INSTRUCTIONS TO FOLLOW
Copy exactly, from the beginning of the material below, every line up to and including the one holding "bold -> none", with the pictures left out.
[DATA PROVIDED]
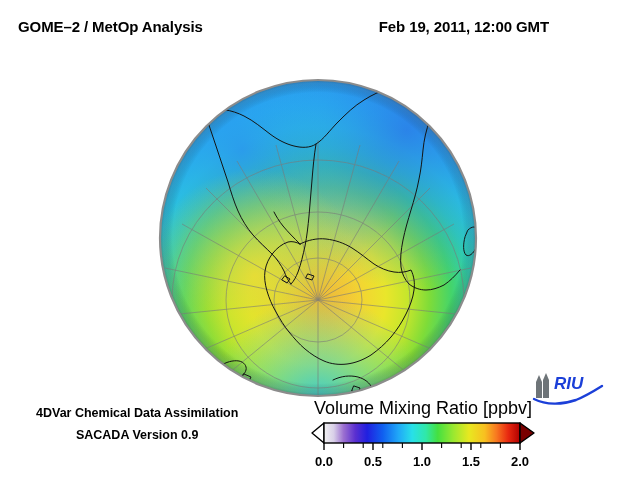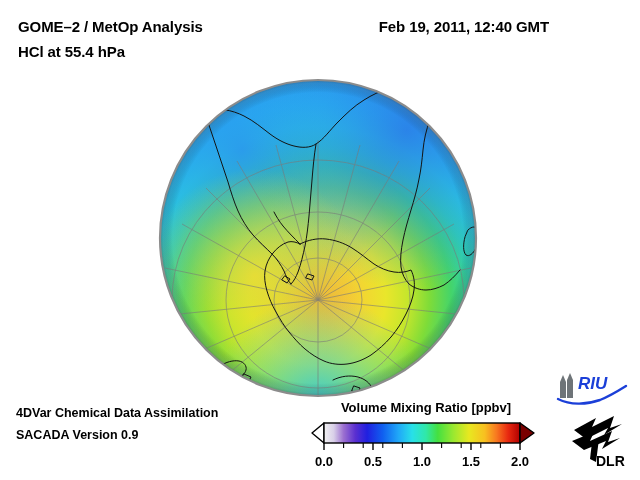"Feb 19, 2011, 12:40 GMT" div.hdr-line { text: 12:40 -> 12:00 }
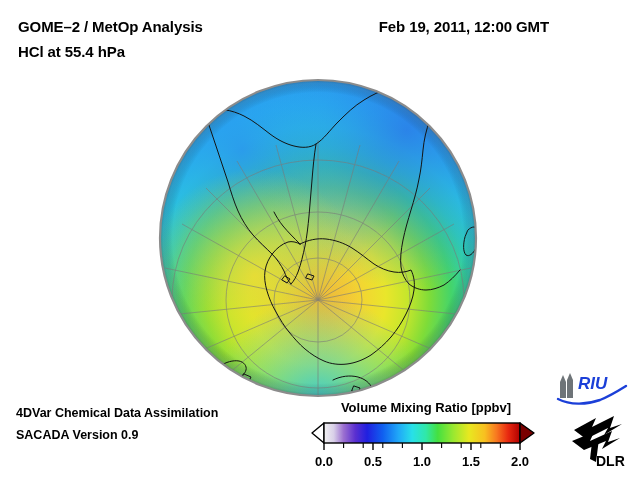"HCl at 55.4 hPa" div.hdr-line { html: <div>HCl at 55.4 hPa</div> -> none }
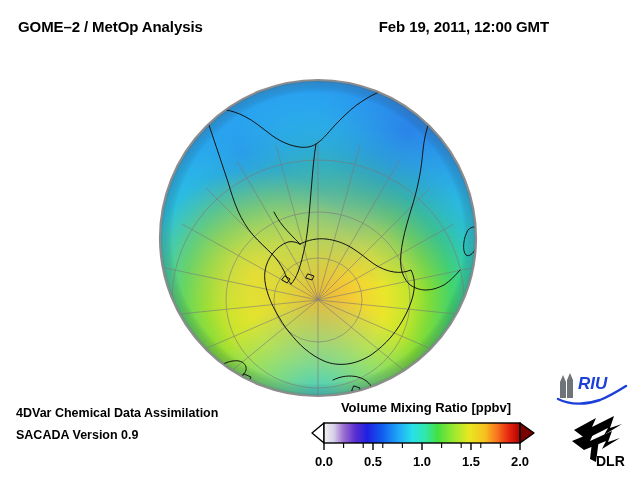"RIU" .logo-riu { left: 556px -> 532px }
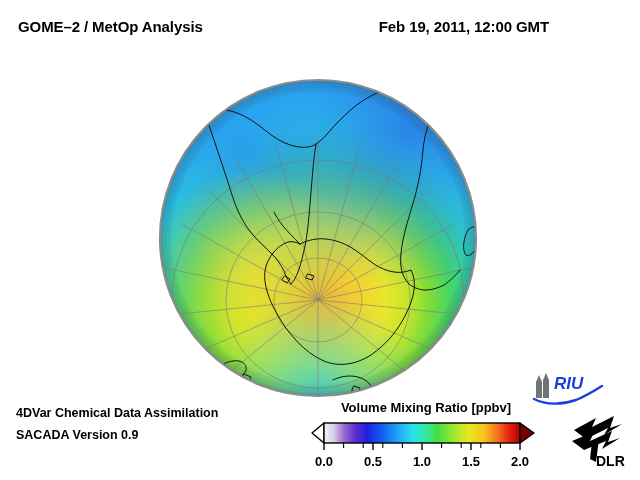"4DVar Chemical Data Assimilation" .footer-left { left: 16px -> 36px; text-align: none -> center }
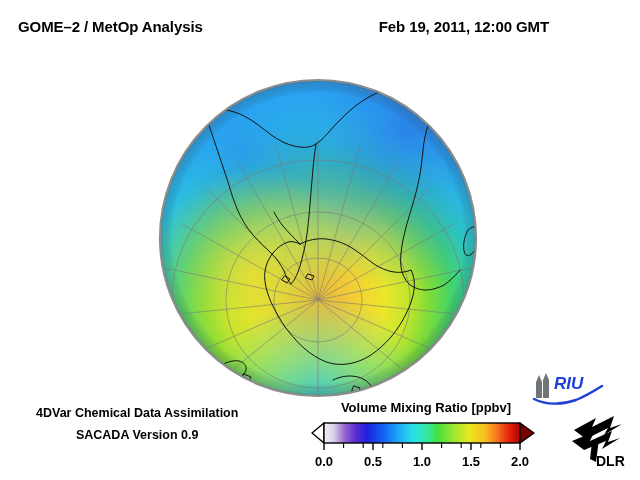"Volume Mixing Ratio [ppbv]" .cb-title { font-size: 13px -> 18px; font-weight: bold -> normal; text-align: center -> left }
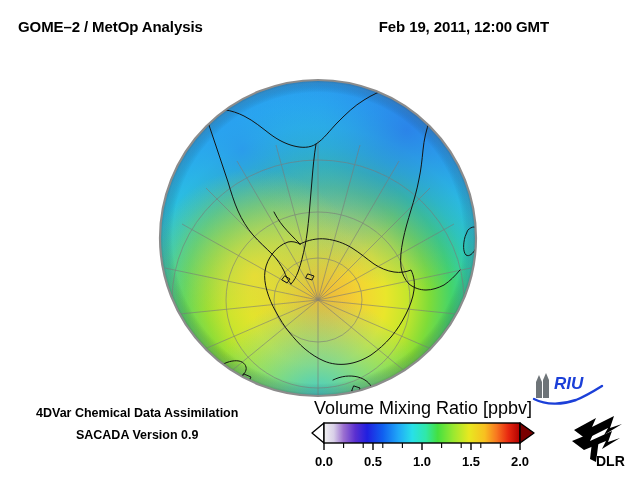"DLR" div.logo-dlr { html: <div> <svg> <g> <path></path> <path></path> <path></path> </g> <text>DLR</text> </svg> </div> -> none }
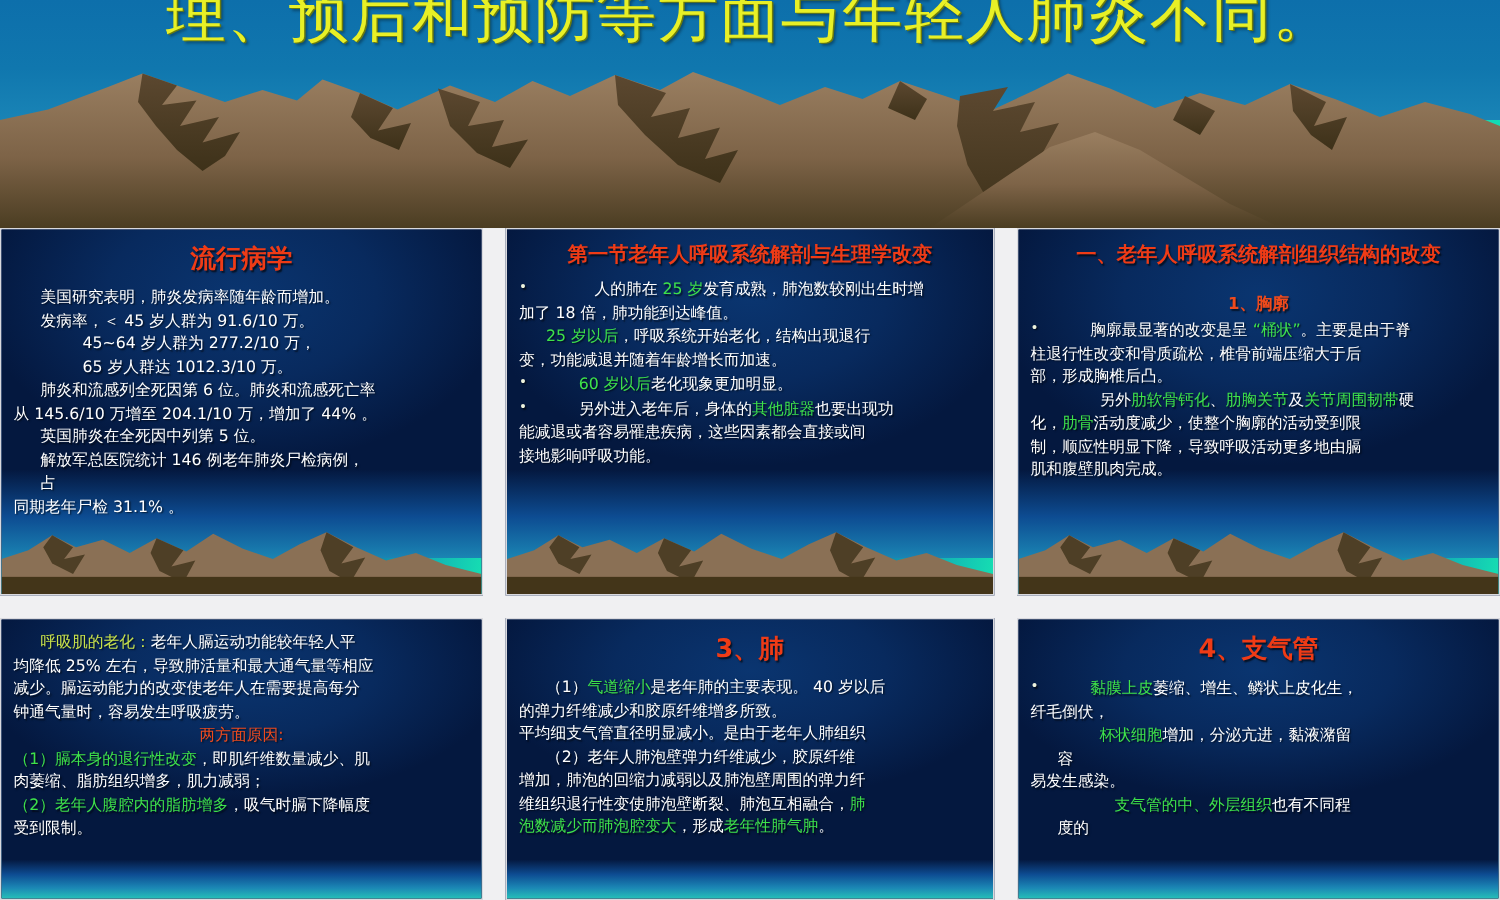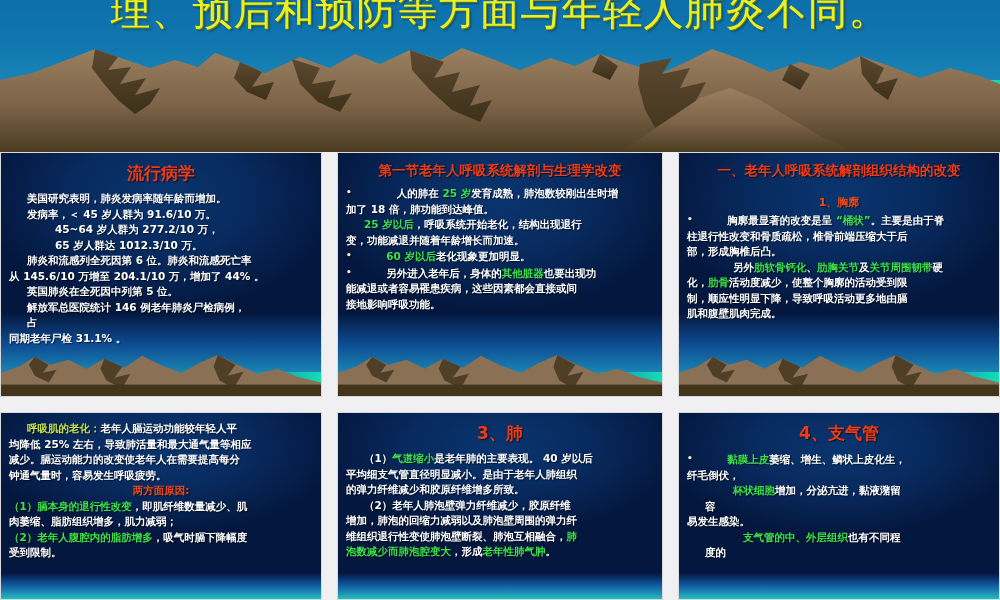"美国研究表明，肺炎发病率随年龄而增加。" .slide-text { font-weight: bold -> none }
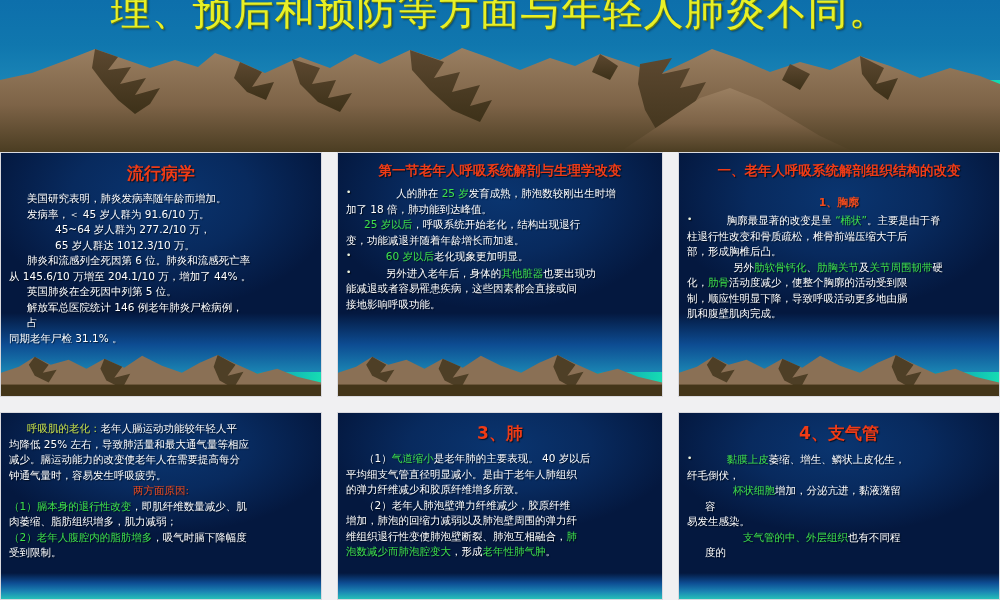"平均细支气管直径明显减小。是由于老年人肺组织" p { order: before "的弹力纤维减少和胶原纤维增多所致。" -> after "的弹力纤维减少和胶原纤维增多所致。" }
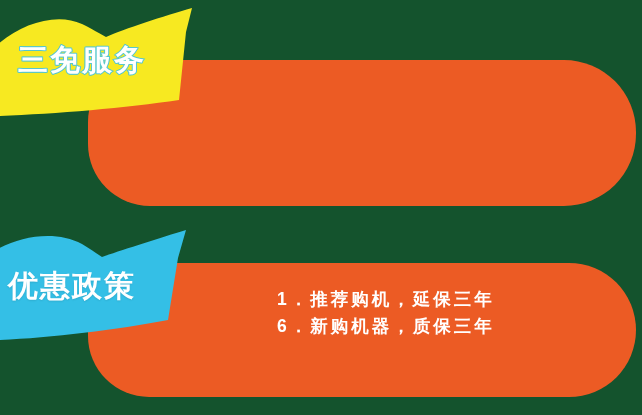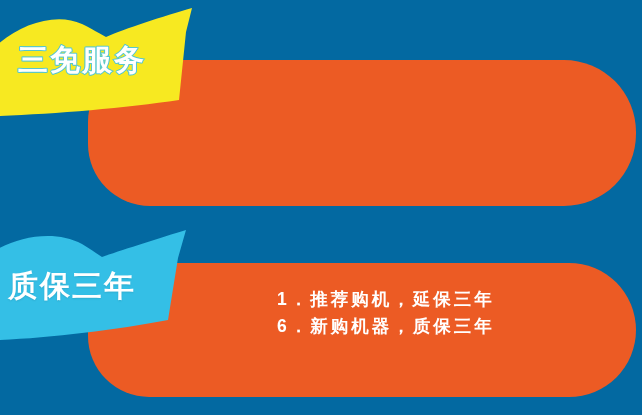"三免服务" div { background: #0369a1 -> #14532d }
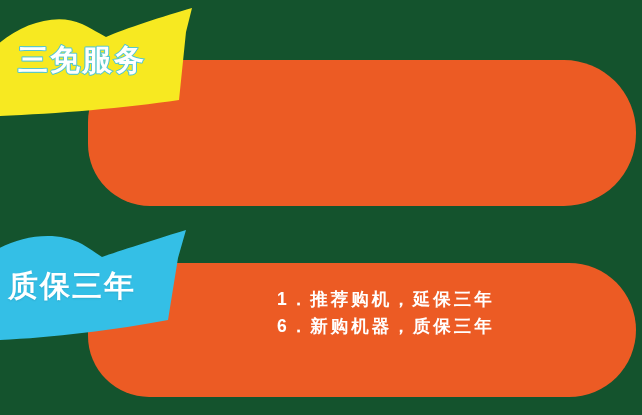"质保三年" div.banner-title { text: 质保三年 -> 优惠政策 }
[/DATA PROVIDED]
ANSWER TO THIS PROBLEM
"Feb 19, 2011, 12:40 GMT" div.hdr-line { text: 12:40 -> 12:00 }
"HCl at 55.4 hPa" div.hdr-line { html: <div>HCl at 55.4 hPa</div> -> none }
"RIU" .logo-riu { left: 556px -> 532px }
"4DVar Chemical Data Assimilation" .footer-left { left: 16px -> 36px; text-align: none -> center }
"Volume Mixing Ratio [ppbv]" .cb-title { font-size: 13px -> 18px; font-weight: bold -> normal; text-align: center -> left }
"DLR" div.logo-dlr { html: <div> <svg> <g> <path></path> <path></path> <path></path> </g> <text>DLR</text> </svg> </div> -> none }
"美国研究表明，肺炎发病率随年龄而增加。" .slide-text { font-weight: bold -> none }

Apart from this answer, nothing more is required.